== WHAT IS REQUIRED ==
Restate the entries below exactly, and keep all images out of the answer.
*** Opening DATA UNDER STUDY ***
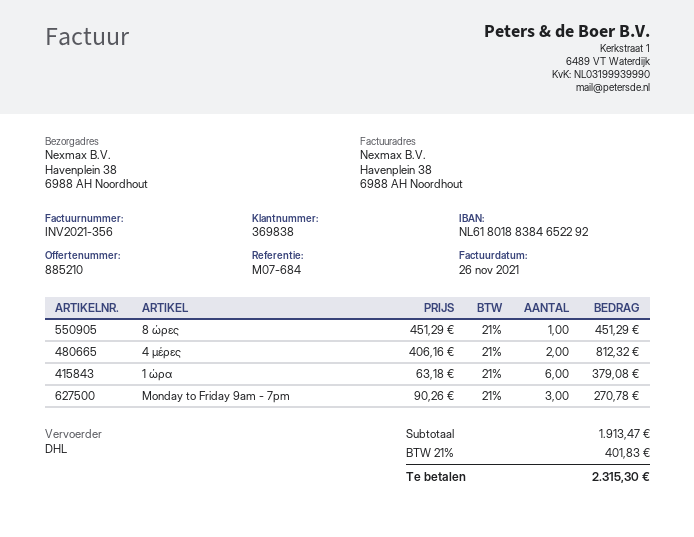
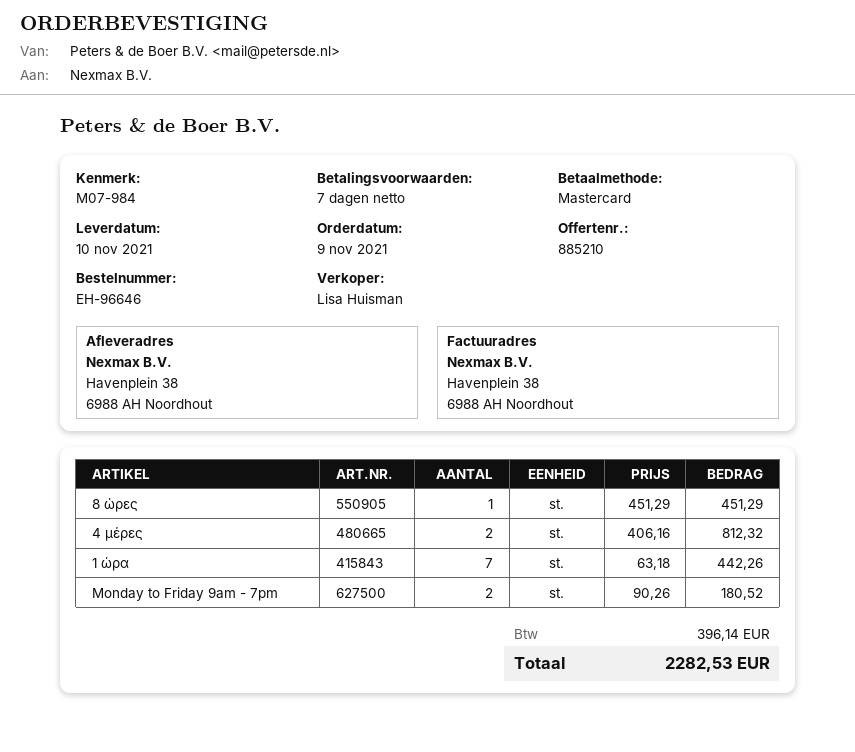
reference: M07-684 -> M07-984
1 ώρα: 6 x 63.18 = 379.08 -> 7 x 63.18 = 442.26
Monday to Friday 9am - 7pm: 3 x 90.26 = 270.78 -> 2 x 90.26 = 180.52
tax: 401.83 -> 396.14
total: 2315.30 -> 2282.53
*** Closing DATA UNDER STUDY ***
== EXERCISE SOLUTION ==
reference: M07-684 -> M07-984
1 ώρα: 6 x 63.18 = 379.08 -> 7 x 63.18 = 442.26
Monday to Friday 9am - 7pm: 3 x 90.26 = 270.78 -> 2 x 90.26 = 180.52
tax: 401.83 -> 396.14
total: 2315.30 -> 2282.53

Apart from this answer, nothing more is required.